I especially like this word because it took me back to that day in September, 2017 when I stood before the presbytery for the vote on my candidacy for this position. During my comments to the presbytery I reminded us that we had a number of challenges to face, but that because we could trust God with our future, we had the permission to have some fun. And then the job started and I couldn’t find room to just be playful and have fun!
On my way back from the presbytery meeting I was listening to the TED Radio Hour in a program titled, “Where Joy Hides.” The first featured speaker was another millennial, Simone Giertz, “inventor of useless things.” Simone was an especially bright student in high school, but she also suffered from intense performance anxiety. Here is how she describes her attempt to be successful without the pressure of performance anxiety:
I got interested in building robots, and I wanted to teach myself about hardware. But building things with hardware, especially if you’re teaching yourself, is something that’s really difficult to do. It has a high likelihood of failure and moreover, it has a high likelihood of making you feel stupid. And that was my biggest fear at the time. So I came up with a setup that would guarantee success 100 percent of the time. With my setup, it would be nearly impossible to fail. And that was that instead of trying to succeed, I was going to try to build things that would fail. And even though I didn’t realize it at the time, building stupid things was actually quite smart, because as I kept on learning about hardware, for the first time in my life, I did not have to deal with my performance anxiety. And as soon as I removed all pressure and expectations from myself, that pressure quickly got replaced by enthusiasm, and it allowed me to just play.
What comes next is even more important. As she learned how to just play without the pressure of trying to succeed her enthusiasm for creating useless things rubbed off on other people. Thousands of people started watching her YouTube videos (now almost two million followers) and eventually she created a job for herself inventing useless things like a Toothbrush Helmet, sharing them on the internet, and creating a steady stream of income. Again, in her own words:
So as much as my machines can seem like simple engineering slapstick, I realize that I stumbled on something bigger than that. It’s this expression of joy and humility that often gets lost in engineering, and for me it was a way to learn about hardware without having my performance anxiety get in the way. I often get asked if I think I’m ever going to build something useful, and maybe someday I will.

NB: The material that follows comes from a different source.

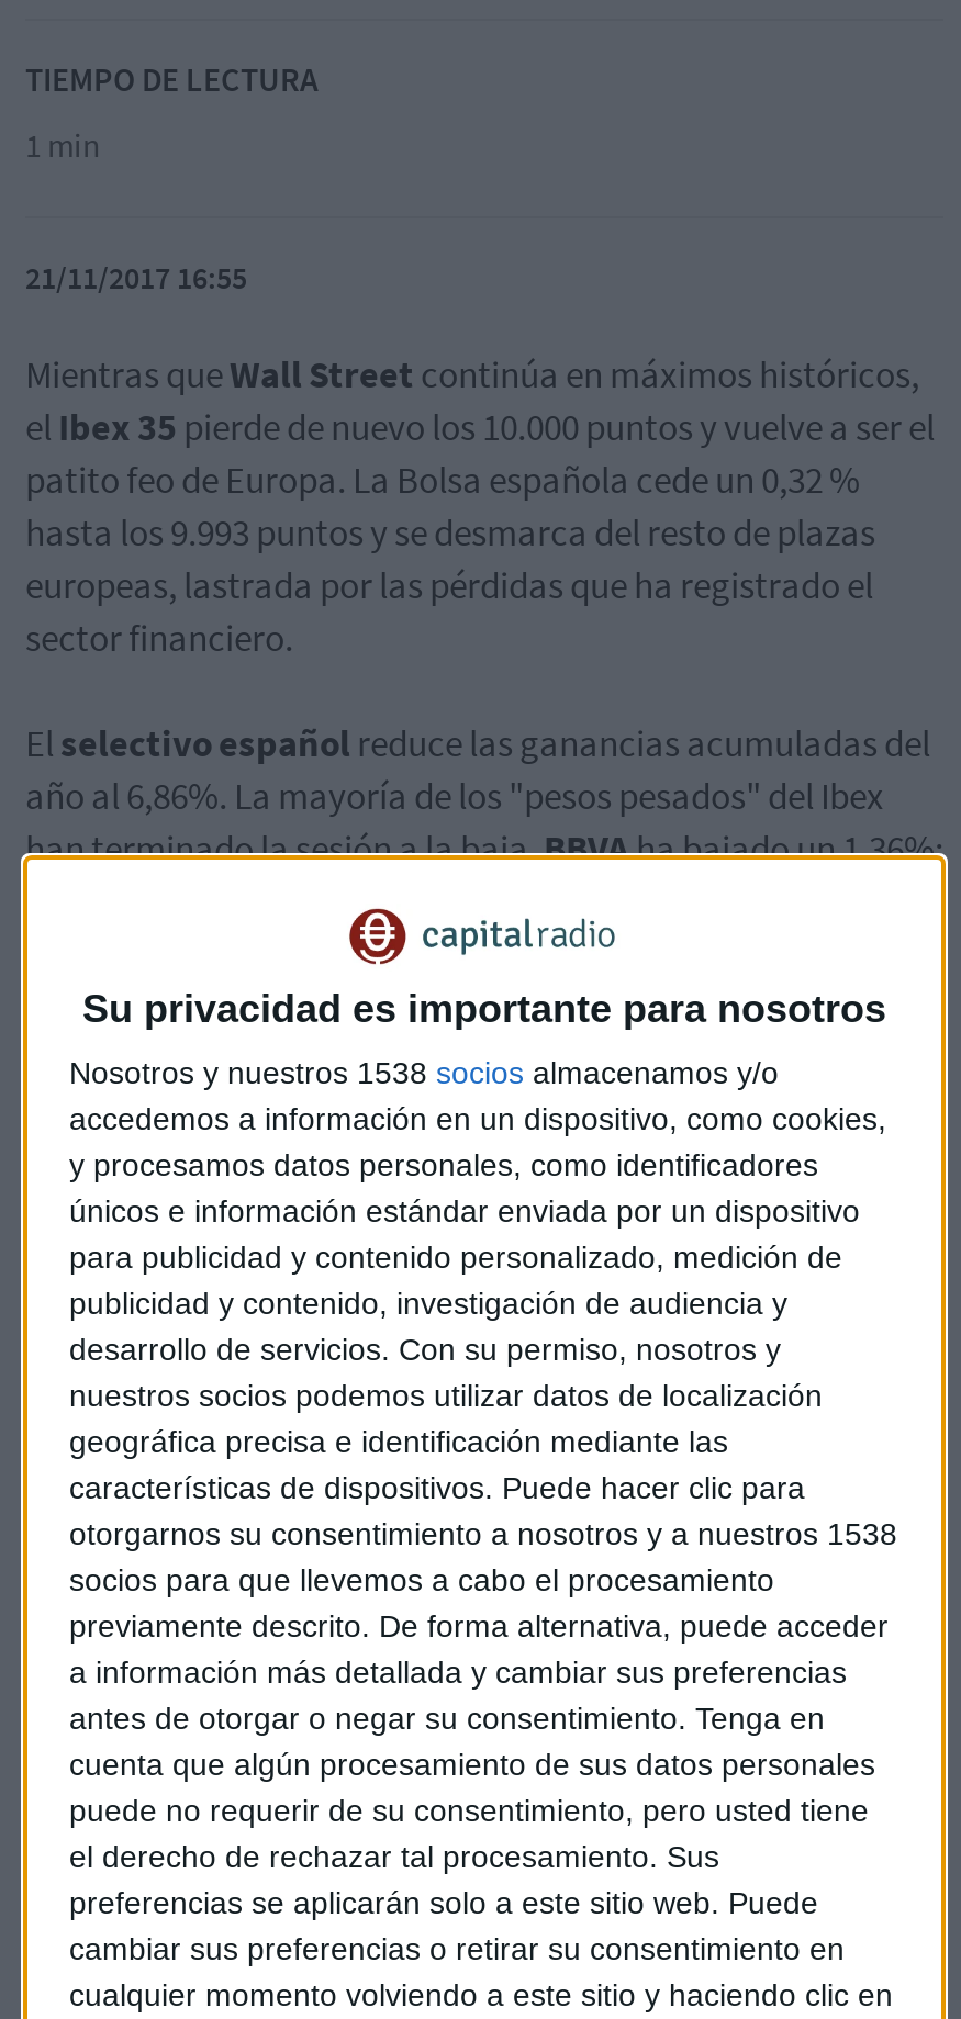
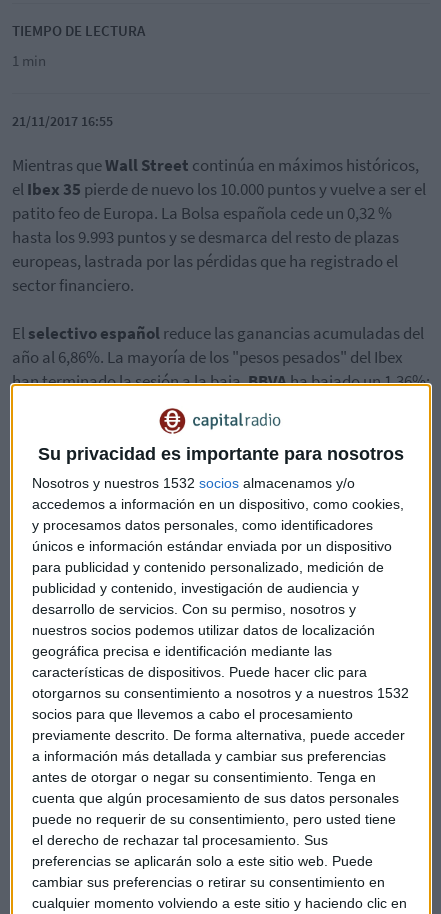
[69,1056,779,1091] Nosotros y nuestros 1538 socios almacenamos y/o -> [32,475,355,491] Nosotros y nuestros 1532 socios almacenamos y/o
[69,1517,897,1552] otorgarnos su consentimiento a nosotros y a nuestros 1538 -> [32,685,409,701] otorgarnos su consentimiento a nosotros y a nuestros 1532

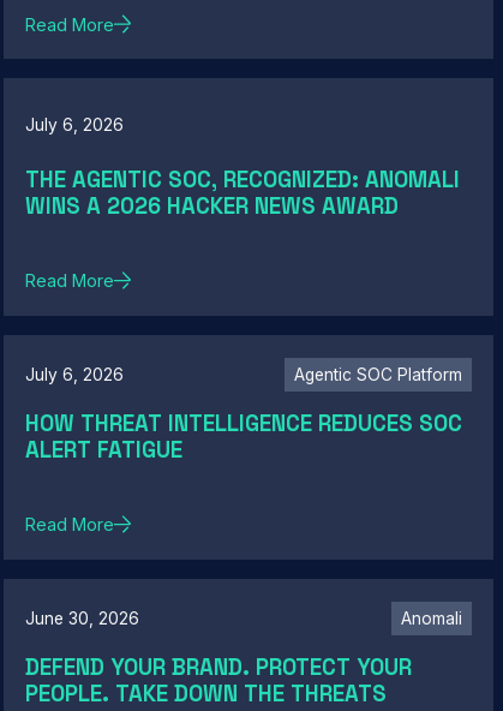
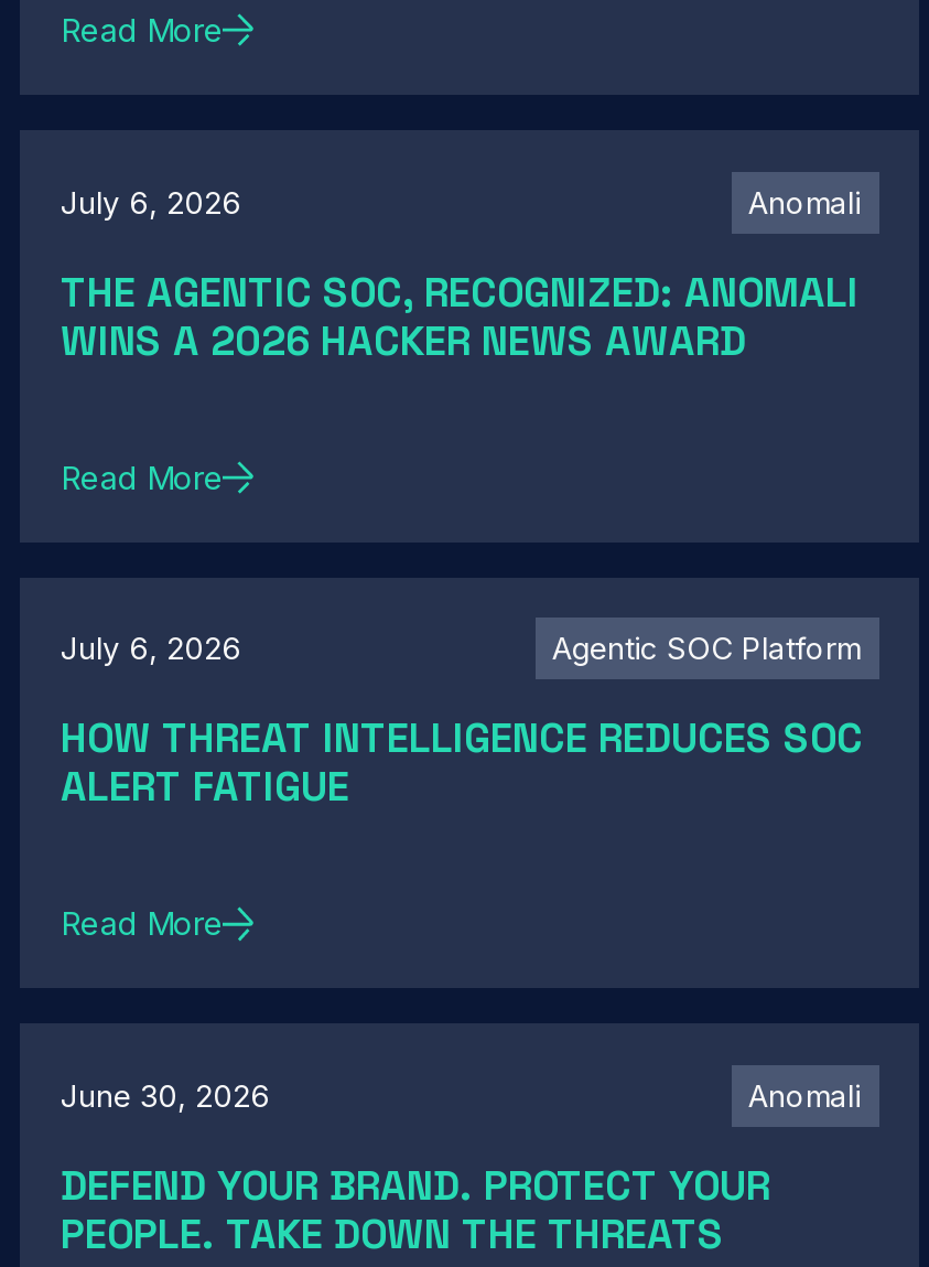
none -> [748,185,861,220] Anomali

But the way I see it, I already have because I’ve built myself this job and…it’s something that I could never have planned for. Instead it happened just because I was enthusiastic about what I was doing, and I was sharing that enthusiasm with other people. To me that’s the true beauty of making useless things, because it’s this acknowledgment that you don’t always know what the best answer is. And it turns off that voice in your head that tells you that you know exactly how the world works. And maybe a toothbrush helmet isn’t the answer, but at least you’re asking the question.
The Presbytery Leadership Commission has endorsed my recommendation (vetted through the Dream Team) to focus on innovation and creativity at least through 2020. With the timely help of soon-to-be-ordained, Morgan Schmidt, I am going to call this initiative the Innovation Playground!
It’s time to play, create, and invent.
It’s time to have fun.
It’s time to worry less about success and more about that which we can get excited and enthusiastic about.
Remember, “On the seventh day God created recess!”